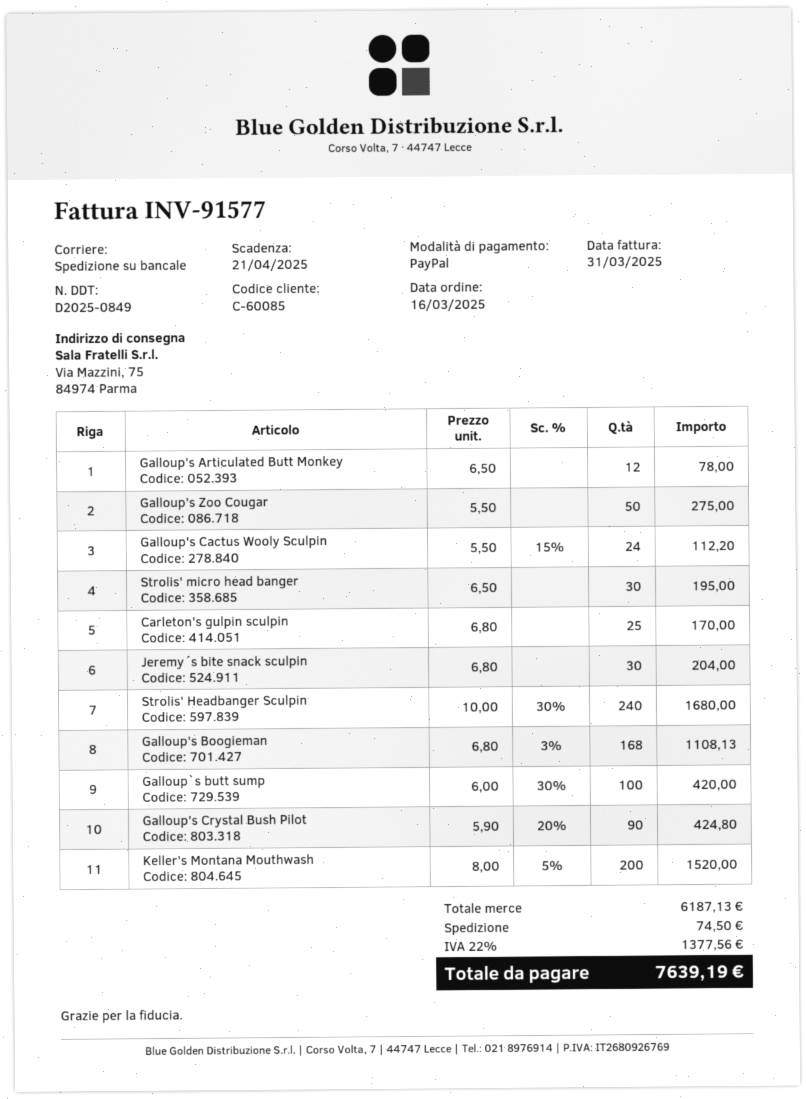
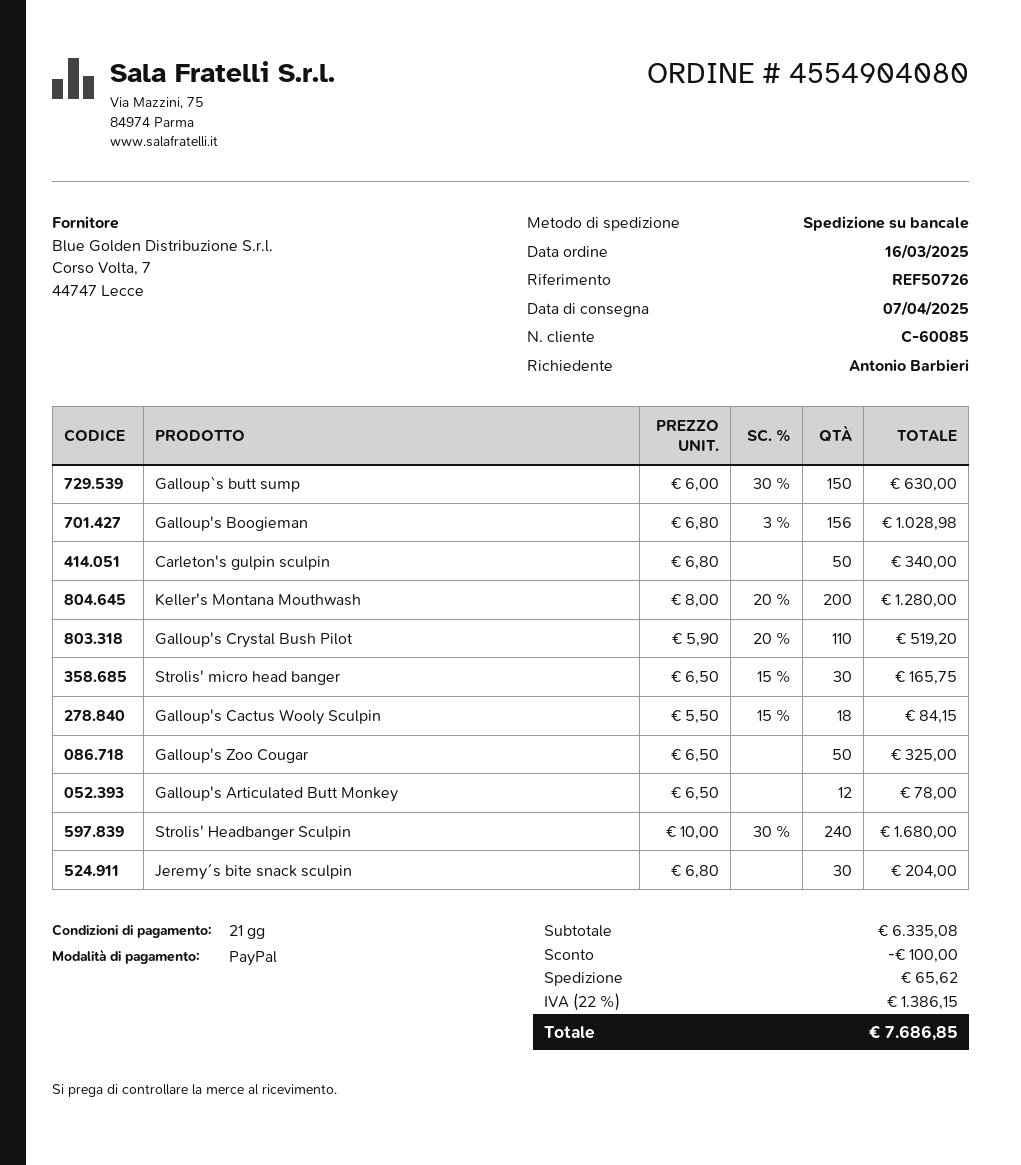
Galloup's Zoo Cougar: 50 x 5.50 = 275.00 -> 50 x 6.50 = 325.00
Galloup's Cactus Wooly Sculpin: 24 x 5.50 - 15% = 112.20 -> 18 x 5.50 - 15% = 84.15
Strolis' micro head banger: 30 x 6.50 = 195.00 -> 30 x 6.50 - 15% = 165.75
Carleton's gulpin sculpin: 25 x 6.80 = 170.00 -> 50 x 6.80 = 340.00
Galloup's Boogieman: 168 x 6.80 - 3% = 1108.13 -> 156 x 6.80 - 3% = 1028.98
Galloup`s butt sump: 100 x 6.00 - 30% = 420.00 -> 150 x 6.00 - 30% = 630.00
Galloup's Crystal Bush Pilot: 90 x 5.90 - 20% = 424.80 -> 110 x 5.90 - 20% = 519.20
Keller's Montana Mouthwash: 200 x 8.00 - 5% = 1520.00 -> 200 x 8.00 - 20% = 1280.00
subtotal: 6187.13 -> 6335.08
discount: none -> 100.00
shipping: 74.50 -> 65.62
tax: 22% = 1377.56 -> 22% = 1386.15
total: 7639.19 -> 7686.85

__Work required__. Scan the listing above for the line that has "Strolis' micro head", then copy exactly from that line through the line that has "30% = 630.00".

__Finished task__.
Strolis' micro head banger: 30 x 6.50 = 195.00 -> 30 x 6.50 - 15% = 165.75
Carleton's gulpin sculpin: 25 x 6.80 = 170.00 -> 50 x 6.80 = 340.00
Galloup's Boogieman: 168 x 6.80 - 3% = 1108.13 -> 156 x 6.80 - 3% = 1028.98
Galloup`s butt sump: 100 x 6.00 - 30% = 420.00 -> 150 x 6.00 - 30% = 630.00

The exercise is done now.